# Wants to date but nothing serious



## Sue4473 (May 29, 2018)

Does this on a man’s profile mean nothing but sex and fun?
And if they have their city/and the ranch they visit often on weekends. 
This guy I’ve been chatting with online lives in my town and about 45/hour has a ranch he maintains and visits often.

He put the above for his headline and the 2 locations. 

Now of course I think player! Just wants to bed anyone from where he lives and the ranch lol

Trying to be open minded.
Any advice?


----------



## UpsideDownWorld11 (Feb 14, 2018)

It means he doesn't want a relationship. But sex is cool!


----------



## Sue4473 (May 29, 2018)

With multiple people or one person?
A FWB situation


----------



## attheend02 (Jan 8, 2019)

Sue4473 said:


> With multiple people or one person?
> A FWB situation



You would have to ask him that. 

If you are someone who gets attached, you might want to avoid this guy.


----------



## Sue4473 (May 29, 2018)

It’s not so much attachment that scares me as the safety aspect. Condoms only do so much and it doesn’t feel as nice. Then to know that their mouth has possibly been on another prior?

Don’t most find that ick?


----------



## attheend02 (Jan 8, 2019)

Sue4473 said:


> It’s not so much attachment that scares me as the safety aspect. Condoms only do so much and it doesn’t feel as nice. Then to know that their mouth has possibly been on another prior?
> 
> Don’t most find that ick?



I agree. I would rather be with one person at a time.

For me FWB would only work in exclusivity. But I'm looking for emotional interest also...

I have a friend that wants all of the sex he never had as a married man ...meaning multiple partners.

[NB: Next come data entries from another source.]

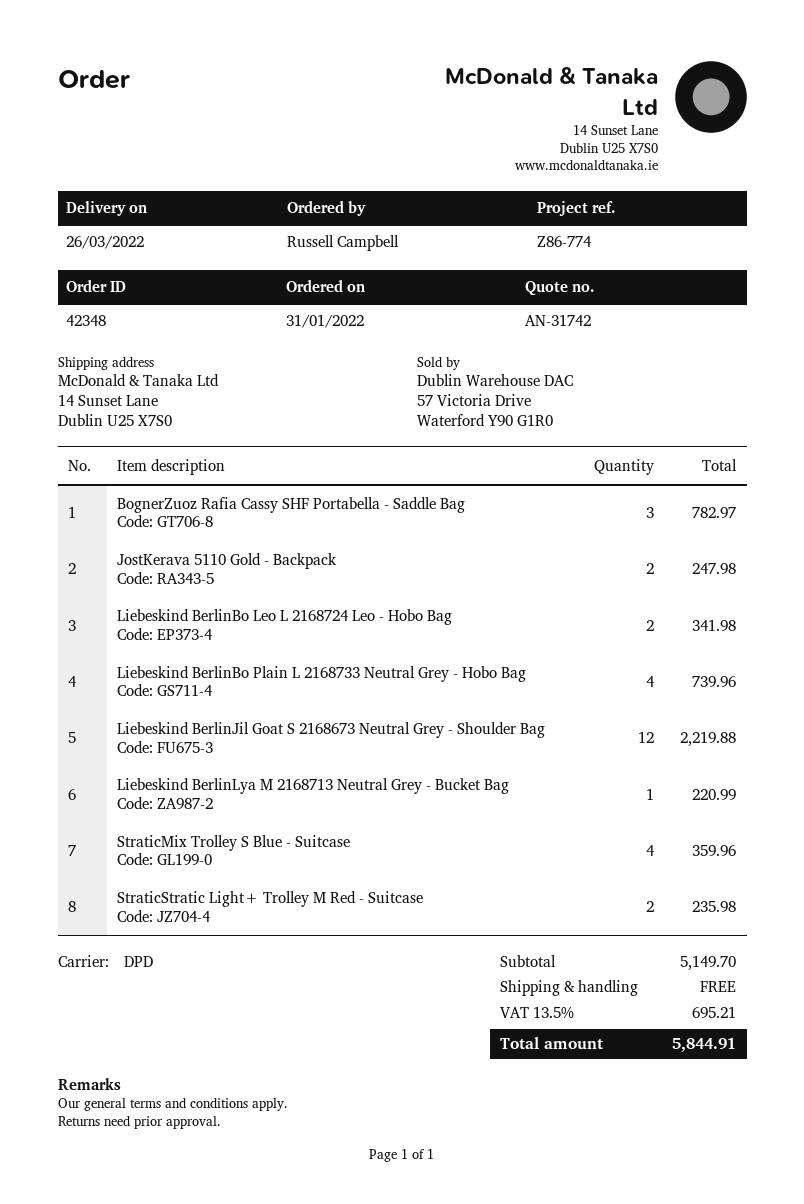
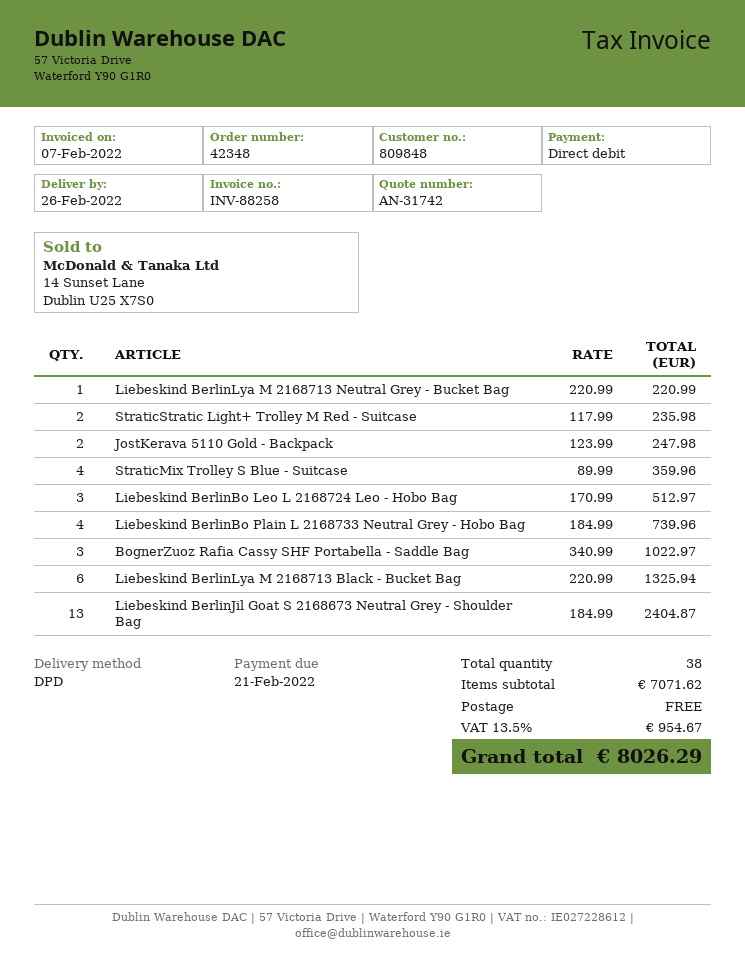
delivery date: 2022-03-26 -> 2022-02-26
BognerZuoz Rafia Cassy SHF Portabella - Saddle Bag: 3 for 782.97 -> 3 for 1022.97
Liebeskind BerlinBo Leo L 2168724 Leo - Hobo Bag: 2 for 341.98 -> 3 for 512.97
Liebeskind BerlinJil Goat S 2168673 Neutral Grey - Shoulder Bag: 12 for 2219.88 -> 13 for 2404.87
Liebeskind BerlinLya M 2168713 Black - Bucket Bag: none -> 6 for 1325.94
subtotal: 5149.70 -> 7071.62
tax: 13.5% = 695.21 -> 13.5% = 954.67
total: 5844.91 -> 8026.29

I'd prefer all the sex I never had with a single partner.


----------



## Sue4473 (May 29, 2018)

Same here. I like to find that one single partner that we can do all the things I didn’t in my marriage. But it seems like the men want no exclusivity in that. 
I would think if it’s good then stick with that one person. I dunno


----------



## Married but Happy (Aug 13, 2013)

Unless you ask him, you won't know. I see the same thing on many women's profiles. I think it means that they are fine dating casually, _perhaps_ even _exclusively_ and long-term, but with no greater goal in mind (i.e., not getting serious, certainly not marriage). That often means FWB - some of which are long-term and exclusive.


----------



## Sukisue1234 (Jan 17, 2018)

I think if you are used to one person that is not your guy, FWB, IS HIS IDEA, ITS PLAIN IN HIS HAVE FUN NO REALATONSHIP HEADER,,


----------



## She'sStillGotIt (Jul 30, 2016)

I have to give the guy credit for being honest with his headline that he wants to date but he's NOT looking for a relationship. We all read about those guys who lie and pretend they want a relationship when they really don't.

If you're looking for an FWB or casual date here and there with no strings, he's your guy. If your goal is something more serious, he's not your guy.


----------



## arbitrator (Feb 13, 2012)

*Random sex, without any kind of a sense of partner attachment and with a pronounced aura of seriousness, is nothing more than a unilateral ploy for using someone for a quick, thankless dose of dopaminic oxytocin! 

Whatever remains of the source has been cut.